Search the data for the string "commis" and copy each line in which it appears.

___ Data shown ___

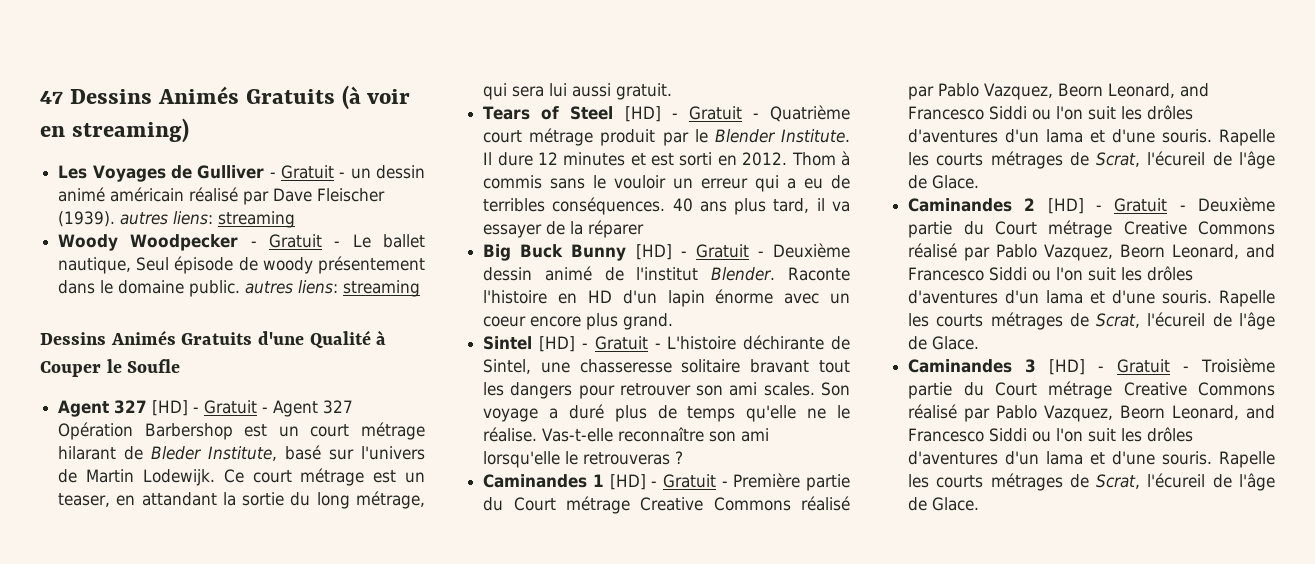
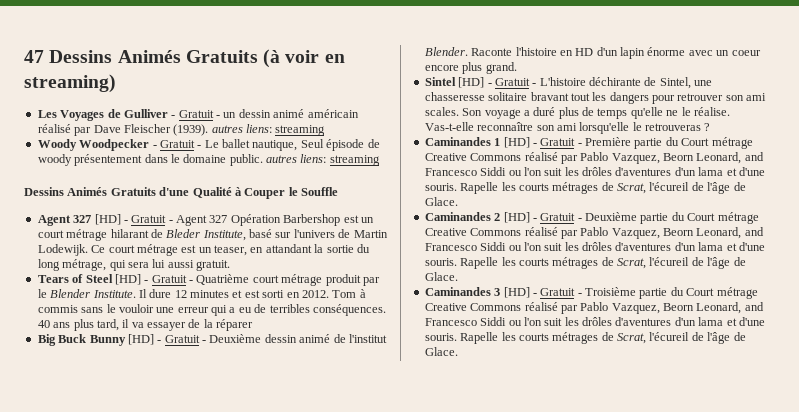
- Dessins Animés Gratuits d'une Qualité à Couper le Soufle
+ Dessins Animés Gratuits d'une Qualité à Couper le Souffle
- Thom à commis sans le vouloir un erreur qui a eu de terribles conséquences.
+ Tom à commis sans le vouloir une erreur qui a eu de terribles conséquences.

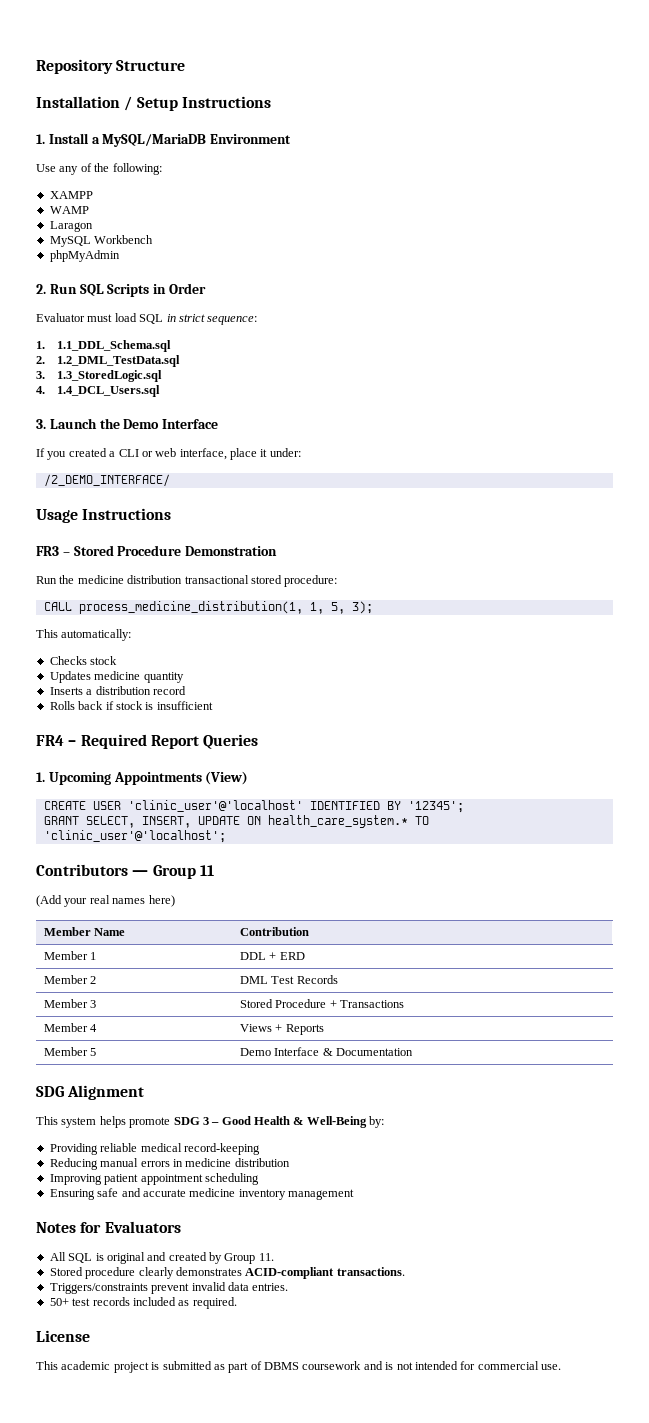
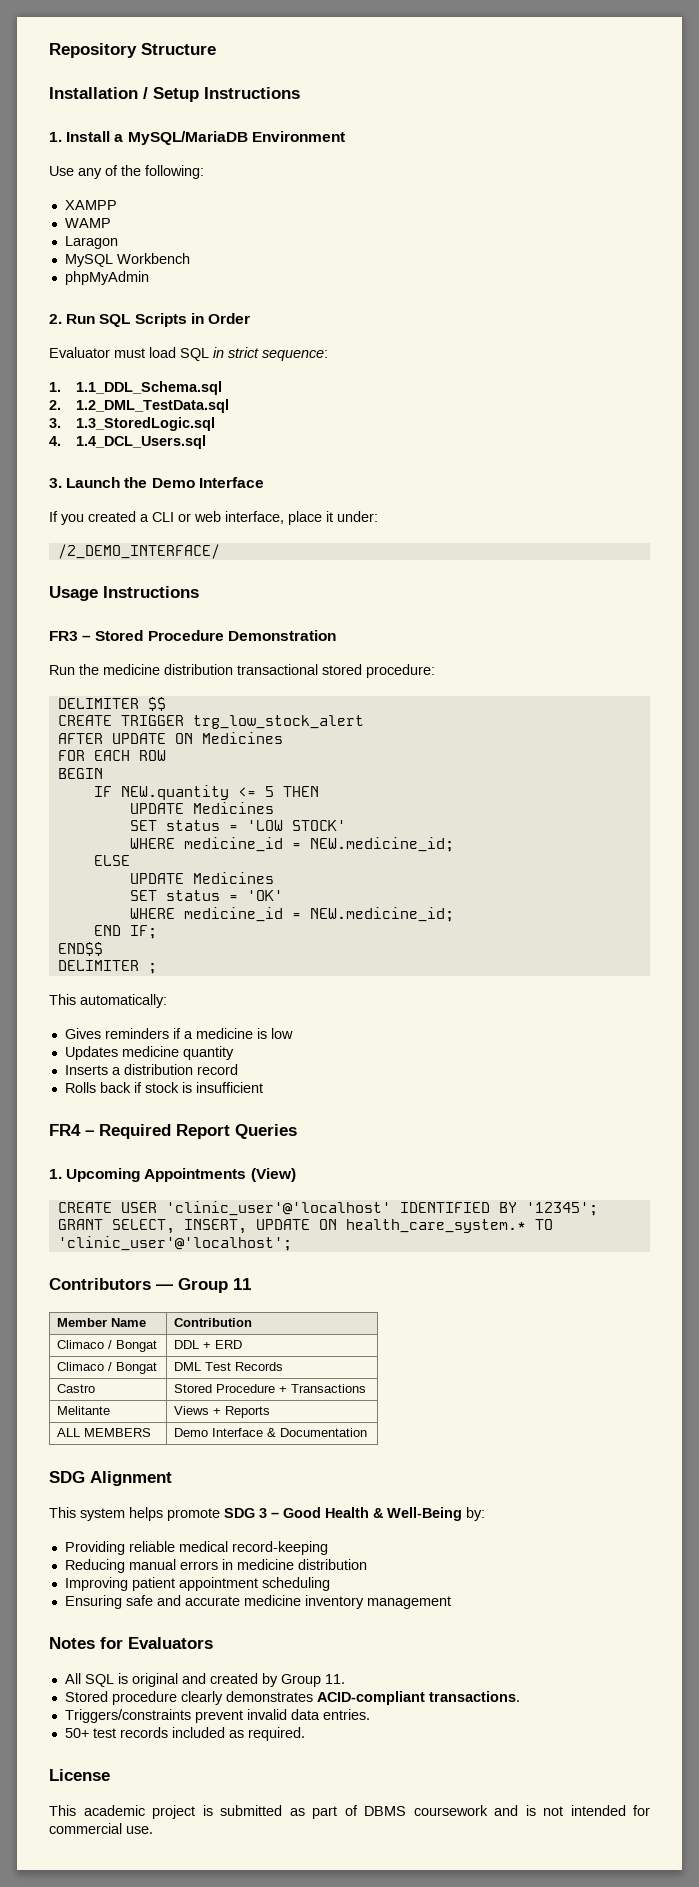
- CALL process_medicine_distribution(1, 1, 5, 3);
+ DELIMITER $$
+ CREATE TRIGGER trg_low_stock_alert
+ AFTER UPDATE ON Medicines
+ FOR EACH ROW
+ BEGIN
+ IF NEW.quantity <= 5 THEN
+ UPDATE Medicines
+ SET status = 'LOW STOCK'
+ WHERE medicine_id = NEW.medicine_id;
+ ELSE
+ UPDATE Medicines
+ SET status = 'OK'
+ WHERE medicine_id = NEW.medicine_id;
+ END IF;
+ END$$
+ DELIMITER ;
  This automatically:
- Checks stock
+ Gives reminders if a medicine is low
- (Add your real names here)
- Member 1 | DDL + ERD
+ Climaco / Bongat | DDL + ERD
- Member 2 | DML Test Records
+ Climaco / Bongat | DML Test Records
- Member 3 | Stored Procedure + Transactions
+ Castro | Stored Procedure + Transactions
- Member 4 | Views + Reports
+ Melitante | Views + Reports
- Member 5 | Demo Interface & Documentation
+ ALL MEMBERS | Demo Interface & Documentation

___

- _Answer below_:
- Thom à commis sans le vouloir un erreur qui a eu de terribles conséquences.
+ Tom à commis sans le vouloir une erreur qui a eu de terribles conséquences.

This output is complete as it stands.